Sampah dari Tiga Daerah di Sulawesi Selatan Diubah Menjadi Energi Listrik Melalui PSEL

Frankenstein45.Com – 05 April 2026 | Ratusan ton sampah yang dihasilkan oleh tiga wilayah di Provinsi Sulawesi Selatan—Kota Makassar, Kabupaten Gowa, dan Kabupaten lainnya—telah diproses menjadi energi listrik melalui fasilitas PSEL (Pusat Sampah Energi Listrik). Upaya ini merupakan bagian dari program pemerintah daerah untuk mengurangi volume sampah yang masuk ke TPA serta memanfaatkan limbah organik sebagai sumber energi terbarukan.

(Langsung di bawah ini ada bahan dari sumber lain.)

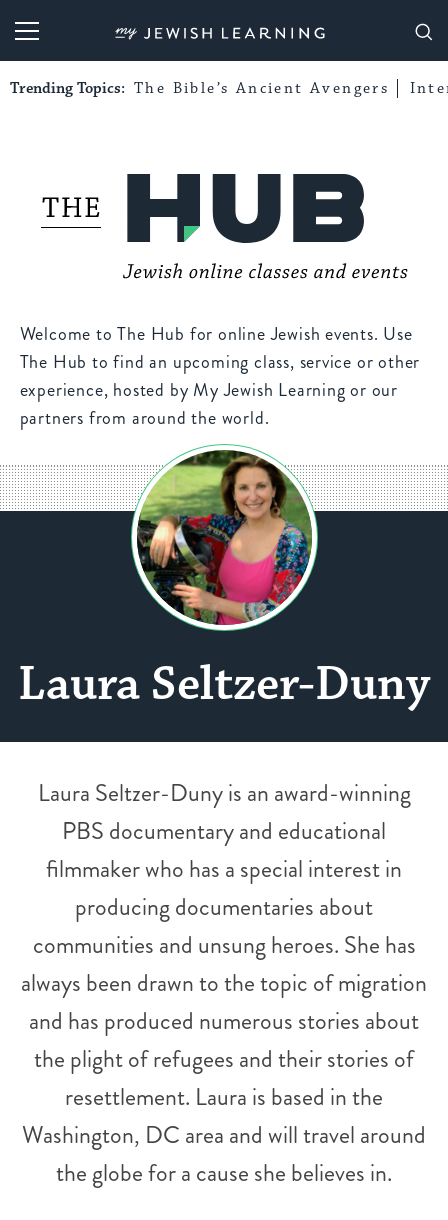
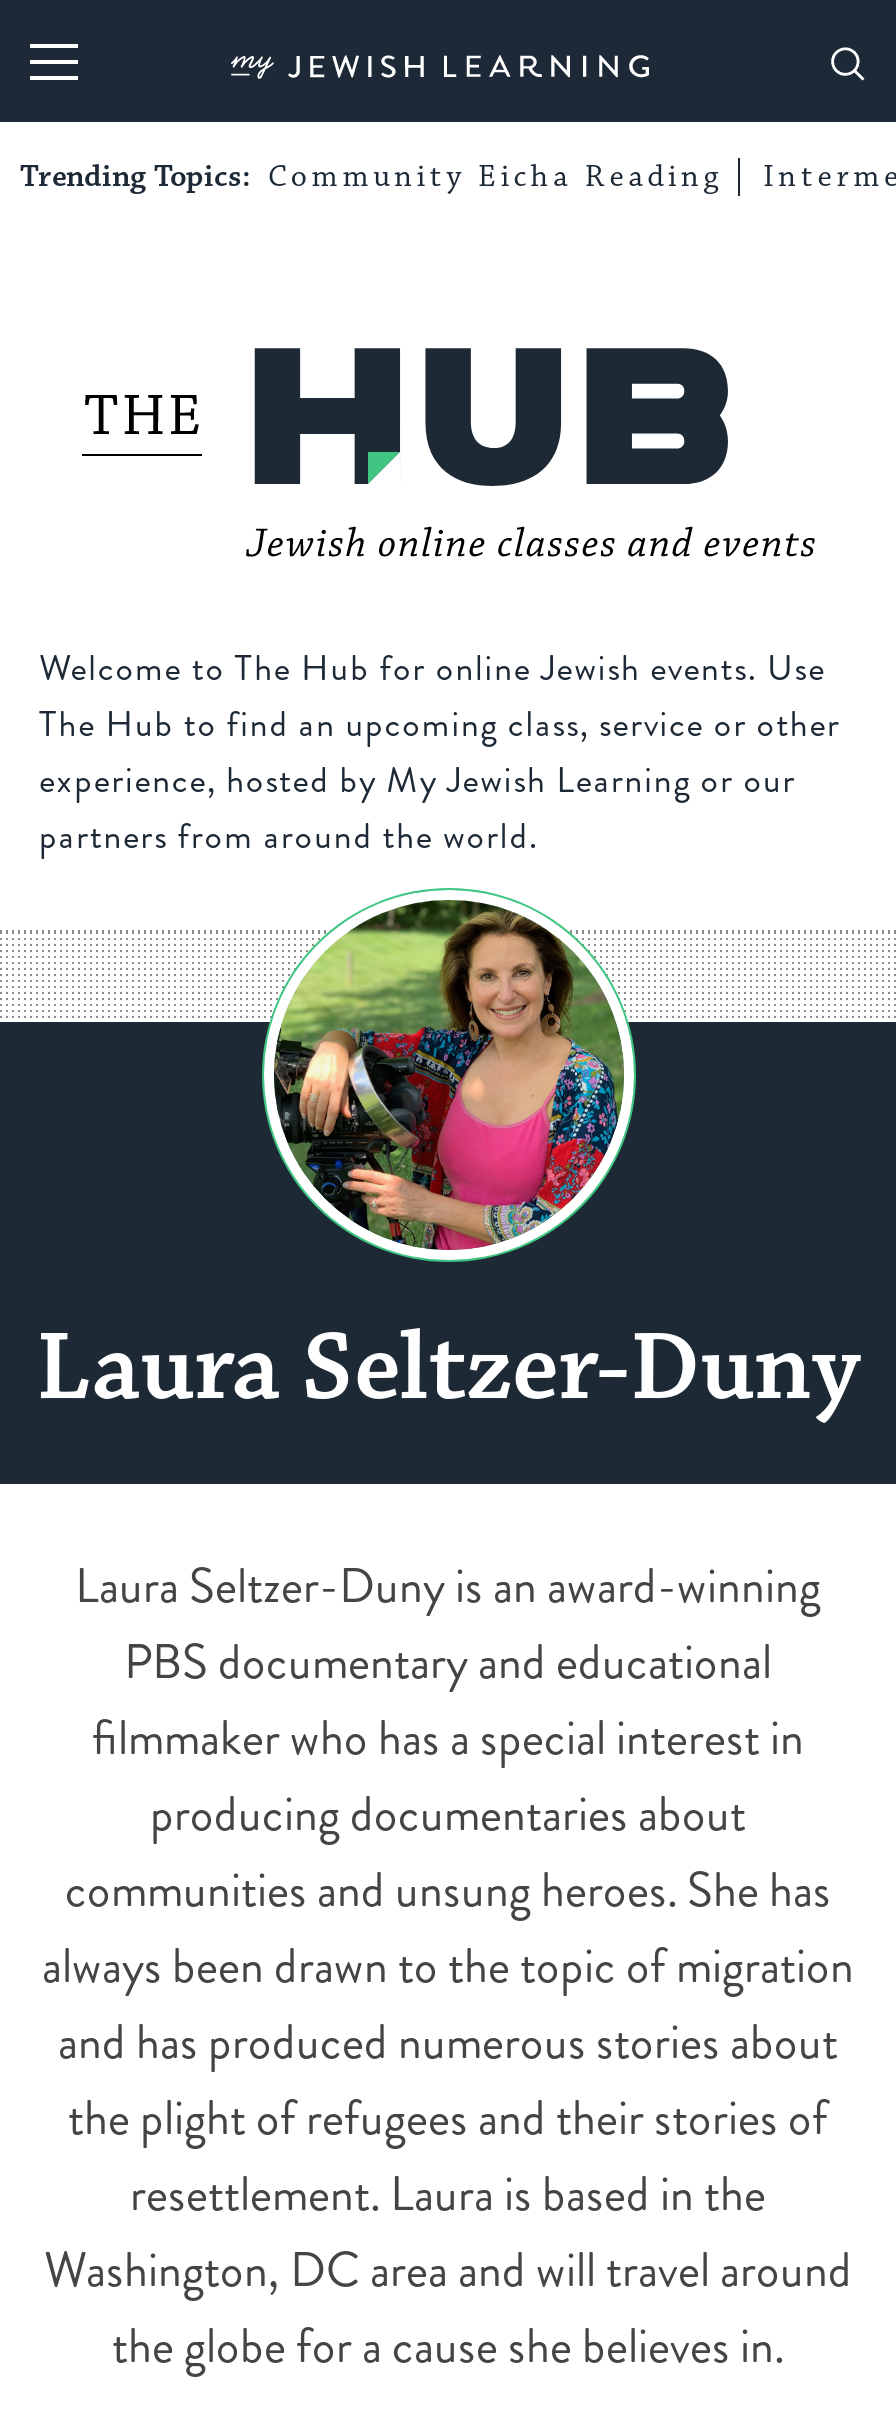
- Trending Topics: The Bible’s Ancient Avengers
+ Trending Topics: Community Eicha Reading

Proses konversi sampah menjadi listrik dilakukan dengan teknologi pembakaran terkontrol yang menghasilkan uap untuk menggerakkan turbin pembangkit. Setiap hari, fasilitas PSEL mampu menangani sekitar 450 ton sampah, yang kemudian diubah menjadi energi listrik dengan kapasitas produksi sekitar 3 megawatt.

Daerah Tonase Sampah (ton/hari)
Kota Makassar 200
Kabupaten Gowa 150
Kabupaten lainnya 100

Manfaat utama dari proyek ini meliputi:

  • Pengurangan volume sampah yang harus ditimbun di TPA, sehingga memperpanjang umur operasional TPA.
  • Penyediaan listrik bersih bagi jaringan daerah, mengurangi ketergantungan pada pembangkit berbahan bakar fosil.
  • Penciptaan lapangan kerja baru di sektor pengelolaan limbah dan operasional pembangkit.
  • Peningkatan kesadaran masyarakat tentang pentingnya pemilahan sampah di sumber.

Pemerintah provinsi dan pemerintah kota serta kabupaten terlibat aktif dalam pengumpulan, pemilahan, dan penyaluran sampah ke PSEL. Diharapkan, model ini dapat direplikasi di wilayah lain di Indonesia sebagai solusi berkelanjutan untuk masalah sampah sekaligus meningkatkan ketersediaan energi listrik.